>>>>>

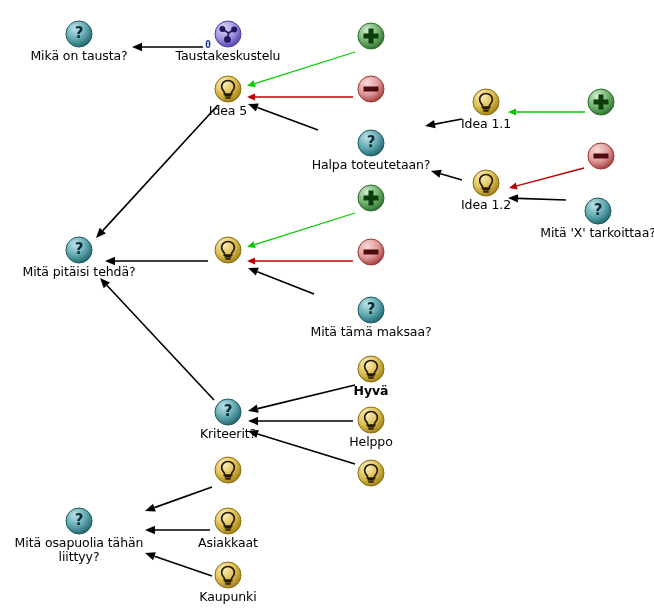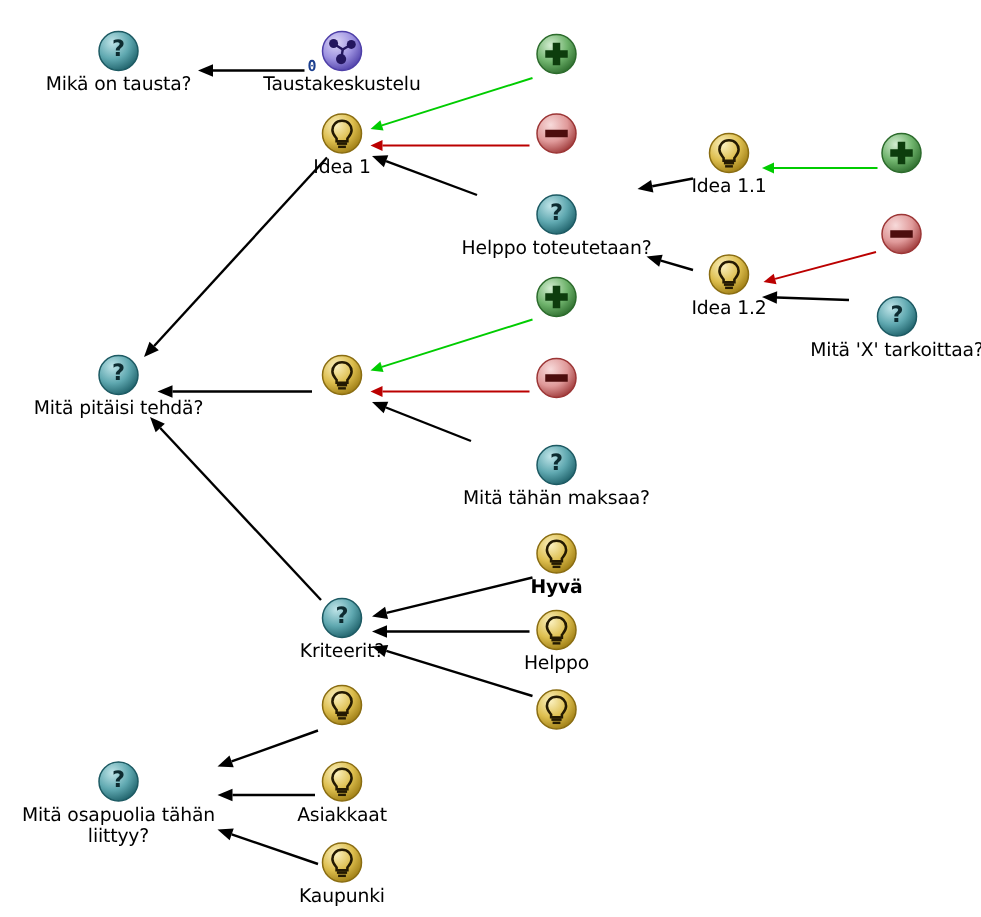--- a/index.html
+++ b/index.html
@@ -204,21 +204,21 @@
                 <stop offset="0%" stop-color="#fbf1c0"></stop>
                 <stop offset="55%" stop-color="#ddbe4e"></stop>
                 <stop offset="100%" stop-color="#9c7b12"></stop>
               </radialGradient>
             </defs>
             <circle cx="14" cy="14" r="13" fill="url(#g4)" stroke="#8a6d12" stroke-width="1"></circle>
             <path d="M14 5.5 C10 5.5 7.6 8.4 7.6 11.6 C7.6 14.2 9.4 15.8 10.4 17.3 L10.4 19.2 L17.6 19.2 L17.6 17.3 C18.6 15.8 20.4 14.2 20.4 11.6 C20.4 8.4 18 5.5 14 5.5 Z" fill="none" stroke="#241a02" stroke-width="1.7"></path>
             <rect x="10.6" y="19.8" width="6.8" height="1.8" fill="#241a02"></rect>
             <rect x="11.4" y="22.1" width="5.2" height="1.6" fill="#241a02"></rect>
           </svg></span>
-        <span class="label">Idea 1</span>
+        <span class="label">Idea 5</span>
       </div>
       <div class="node" style="left: 371px; top: 75px;">
         <span class="icon-wrap"><svg width="28" height="28" viewBox="0 0 28 28" xmlns="http://www.w3.org/2000/svg">
             <defs>
               <radialGradient id="g5" cx="35%" cy="28%" r="78%">
                 <stop offset="0%" stop-color="#f7dada"></stop>
                 <stop offset="55%" stop-color="#e09a9a"></stop>
                 <stop offset="100%" stop-color="#9c3636"></stop>
               </radialGradient>
             </defs>
@@ -262,21 +262,21 @@
             <defs>
               <radialGradient id="g8" cx="35%" cy="28%" r="78%">
                 <stop offset="0%" stop-color="#bfe4e8"></stop>
                 <stop offset="55%" stop-color="#5fa8b0"></stop>
                 <stop offset="100%" stop-color="#1d5f68"></stop>
               </radialGradient>
             </defs>
             <circle cx="14" cy="14" r="13" fill="url(#g8)" stroke="#1d5a63" stroke-width="1"></circle>
             <text x="14" y="17.5" text-anchor="middle" font-family="DejaVu Sans, sans-serif" font-size="15" font-weight="bold" fill="#0d2b30">?</text>
           </svg></span>
-        <span class="label">Helppo toteutetaan?</span>
+        <span class="label">Halpa toteutetaan?</span>
       </div>
       <div class="node" style="left: 601px; top: 142px;">
         <span class="icon-wrap"><svg width="28" height="28" viewBox="0 0 28 28" xmlns="http://www.w3.org/2000/svg">
             <defs>
               <radialGradient id="g9" cx="35%" cy="28%" r="78%">
                 <stop offset="0%" stop-color="#f7dada"></stop>
                 <stop offset="55%" stop-color="#e09a9a"></stop>
                 <stop offset="100%" stop-color="#9c3636"></stop>
               </radialGradient>
             </defs>
@@ -377,21 +377,21 @@
             <defs>
               <radialGradient id="g16" cx="35%" cy="28%" r="78%">
                 <stop offset="0%" stop-color="#bfe4e8"></stop>
                 <stop offset="55%" stop-color="#5fa8b0"></stop>
                 <stop offset="100%" stop-color="#1d5f68"></stop>
               </radialGradient>
             </defs>
             <circle cx="14" cy="14" r="13" fill="url(#g16)" stroke="#1d5a63" stroke-width="1"></circle>
             <text x="14" y="17.5" text-anchor="middle" font-family="DejaVu Sans, sans-serif" font-size="15" font-weight="bold" fill="#0d2b30">?</text>
           </svg></span>
-        <span class="label">Mitä tähän maksaa?</span>
+        <span class="label">Mitä tämä maksaa?</span>
       </div>
       <div class="node" style="left: 371px; top: 355px; font-weight: bold;">
         <span class="icon-wrap"><svg width="28" height="28" viewBox="0 0 28 28" xmlns="http://www.w3.org/2000/svg">
             <defs>
               <radialGradient id="g17" cx="35%" cy="28%" r="78%">
                 <stop offset="0%" stop-color="#fbf1c0"></stop>
                 <stop offset="55%" stop-color="#ddbe4e"></stop>
                 <stop offset="100%" stop-color="#9c7b12"></stop>
               </radialGradient>
             </defs>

<<<<<

Reproduce each line from the listing above that includes the word "fill".

             <circle cx="14" cy="14" r="13" fill="url(#g4)" stroke="#8a6d12" stroke-width="1"></circle>
             <path d="M14 5.5 C10 5.5 7.6 8.4 7.6 11.6 C7.6 14.2 9.4 15.8 10.4 17.3 L10.4 19.2 L17.6 19.2 L17.6 17.3 C18.6 15.8 20.4 14.2 20.4 11.6 C20.4 8.4 18 5.5 14 5.5 Z" fill="none" stroke="#241a02" stroke-width="1.7"></path>
             <rect x="10.6" y="19.8" width="6.8" height="1.8" fill="#241a02"></rect>
             <rect x="11.4" y="22.1" width="5.2" height="1.6" fill="#241a02"></rect>
             <circle cx="14" cy="14" r="13" fill="url(#g8)" stroke="#1d5a63" stroke-width="1"></circle>
             <text x="14" y="17.5" text-anchor="middle" font-family="DejaVu Sans, sans-serif" font-size="15" font-weight="bold" fill="#0d2b30">?</text>
             <circle cx="14" cy="14" r="13" fill="url(#g16)" stroke="#1d5a63" stroke-width="1"></circle>
             <text x="14" y="17.5" text-anchor="middle" font-family="DejaVu Sans, sans-serif" font-size="15" font-weight="bold" fill="#0d2b30">?</text>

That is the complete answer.